Uterine intravenous leiomyomatosis with an isolated large metastasis to the right atrium: A case report

Abstract

Background: An intravenous leiomyomatosis is a special type of uterine leiomyoma characterized by the formation of benign leiomyomatous tissue within the vascular wall. Although histologically benign, intracardiac metastasis can lead to circulatory failure, and death, if untreated. Herein, we report on a case of a uterine intravenous leiomyomatosis with an isolated large adherent metastasis in the right atrium of the heart. Case Presentation: A 52-year-old Japanese woman sought medical attention at our hospital for lower abdominal pain. A 27-cm uterine mass was detected on clinical imaging, with a 78 × 47-mm mass in the right atrium detected on preoperative echocardiography.

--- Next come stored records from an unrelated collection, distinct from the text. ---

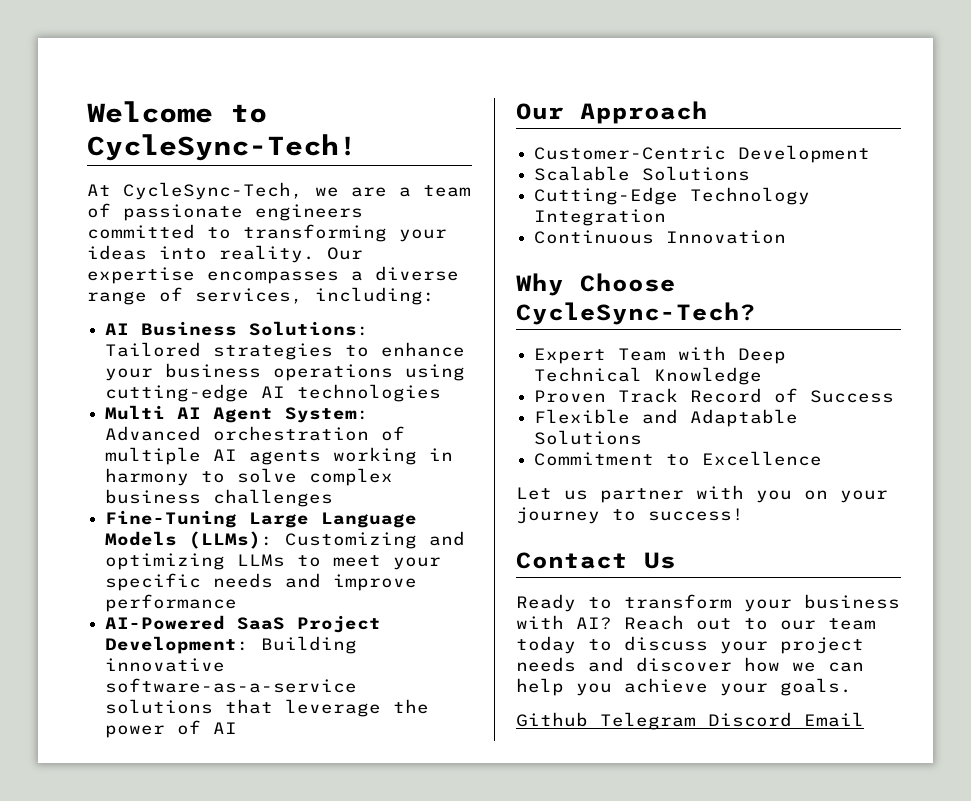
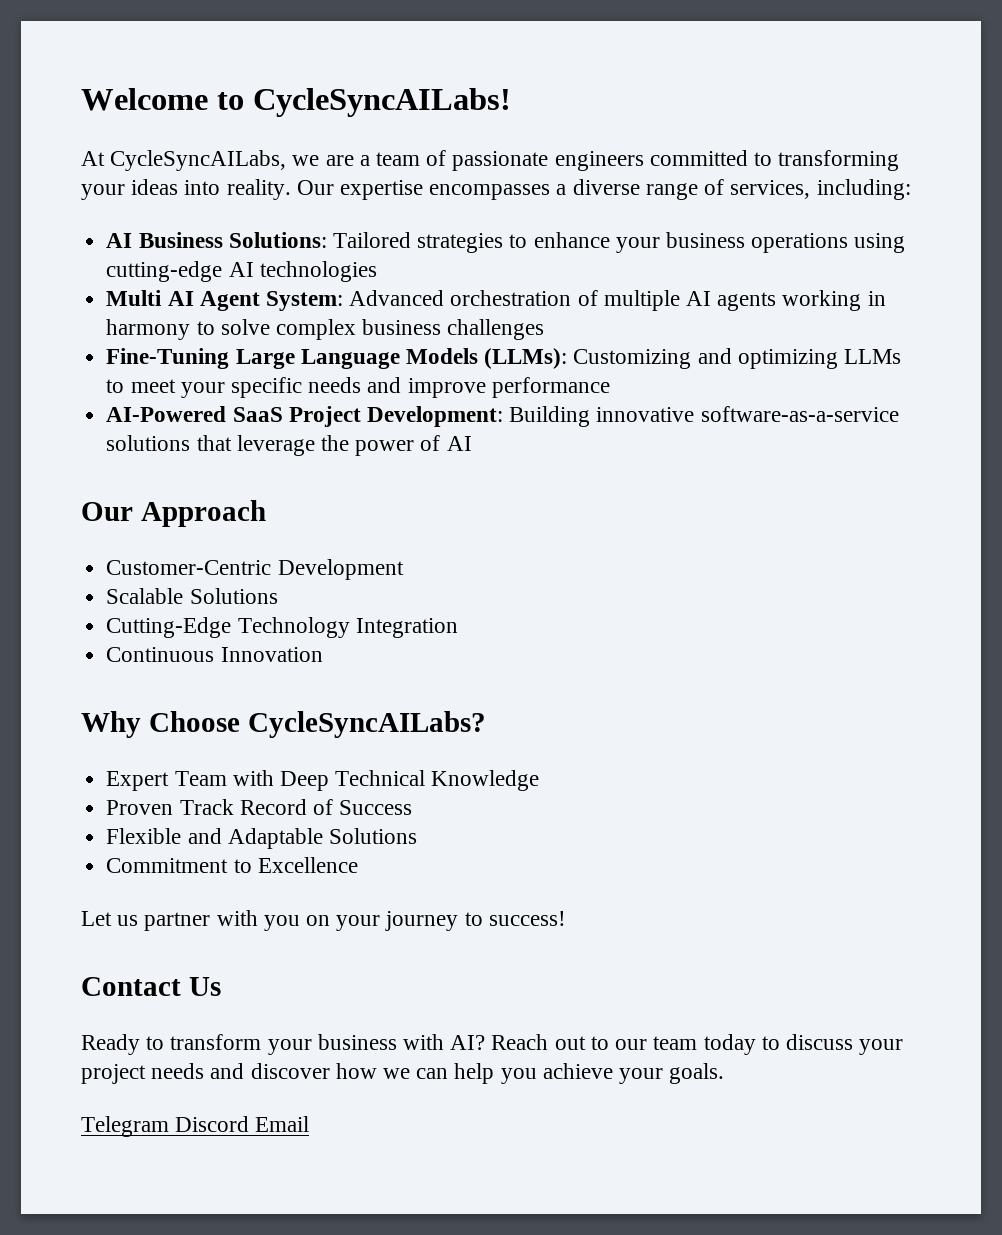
- Welcome to CycleSync-Tech!
+ Welcome to CycleSyncAILabs!
- At CycleSync-Tech, we are a team of passionate engineers committed to transforming your ideas into reality.
+ At CycleSyncAILabs, we are a team of passionate engineers committed to transforming your ideas into reality.
- Why Choose CycleSync-Tech?
+ Why Choose CycleSyncAILabs?
- Github Telegram Discord Email
+ Telegram Discord Email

Intracardiac mass resection and tricuspid annuloplasty were performed as the first-stage surgery. The pedicle of the tumor was adherent to the wall of the atrium. On histological examination, the tumor was found to consist of spindle-shaped cells with eosinophilic cytoplasm, without atypia, but with a myxoid change, and rich microvascularization of the pedicle. Total abdominal hysterectomy was performed as the second-stage surgery, with confirmation of the diagnosis as uterine intravenous leiomyomatosis with an isolated metastasic lesion to the right atrium. There has been no evidence of tumor recurrence in the 15 months since surgery. Conclusion: We report a unique case in which a large right atrial leiomyoma was identified following a uterine intravenous leiomyomatosis. Our case exemplifies that intravenous leiomyomatosis metastatic tumors have the potential to grow via their vascularization.